### Data in this exercise

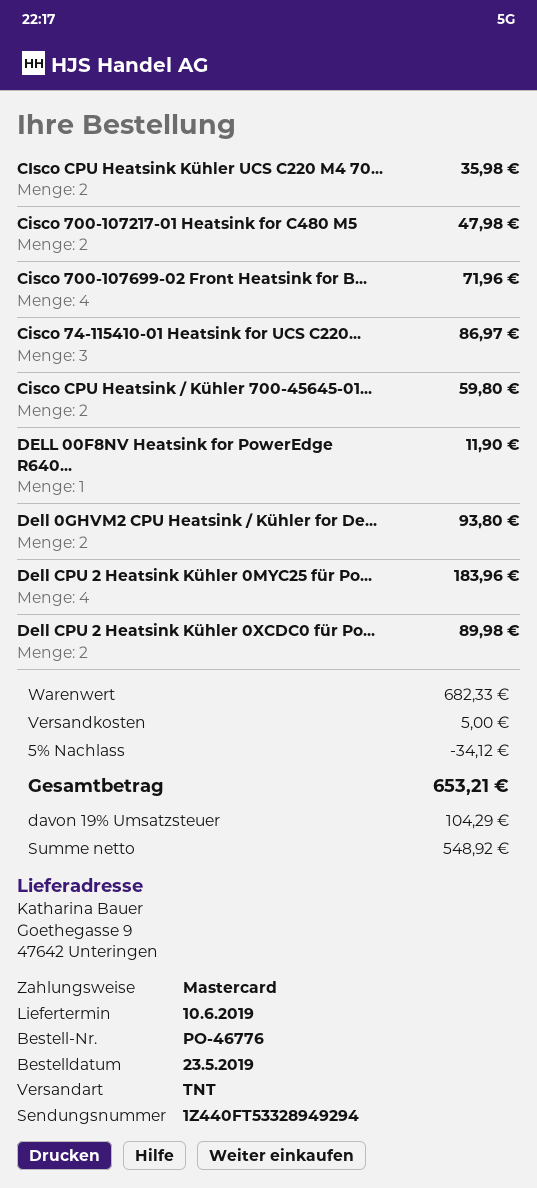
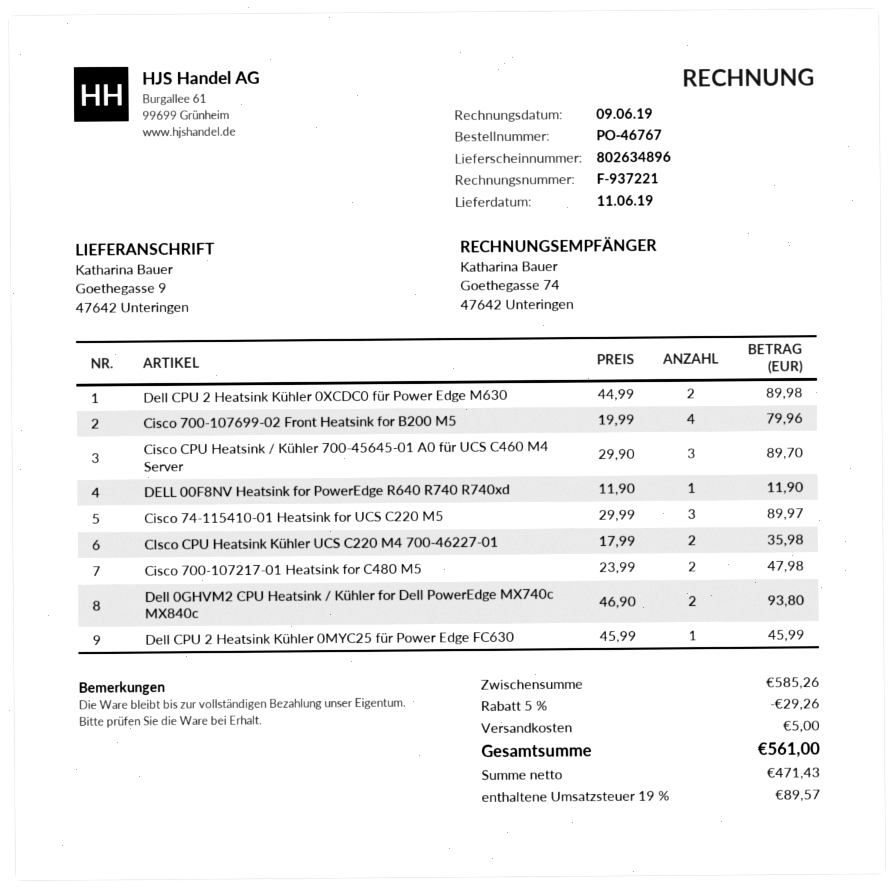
order number: PO-46776 -> PO-46767
delivery date: 2019-06-10 -> 2019-06-11
Cisco 700-107699-02 Front Heatsink for B...: 4 for 71.96 -> 4 for 79.96
Cisco 74-115410-01 Heatsink for UCS C220...: 3 for 86.97 -> 3 for 89.97
Cisco CPU Heatsink / Kühler 700-45645-01...: 2 for 59.80 -> 3 for 89.70
Dell CPU 2 Heatsink Kühler 0MYC25 für Po...: 4 for 183.96 -> 1 for 45.99
subtotal: 682.33 -> 585.26
discount: 5% = 34.12 -> 5% = 29.26
net: 548.92 -> 471.43
tax: 19% = 104.29 -> 19% = 89.57
total: 653.21 -> 561.00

######

Problem to solve | Where the string "Kühler" occurs in the data, return the whole line.

Answer box |
Cisco CPU Heatsink / Kühler 700-45645-01...: 2 for 59.80 -> 3 for 89.70
Dell CPU 2 Heatsink Kühler 0MYC25 für Po...: 4 for 183.96 -> 1 for 45.99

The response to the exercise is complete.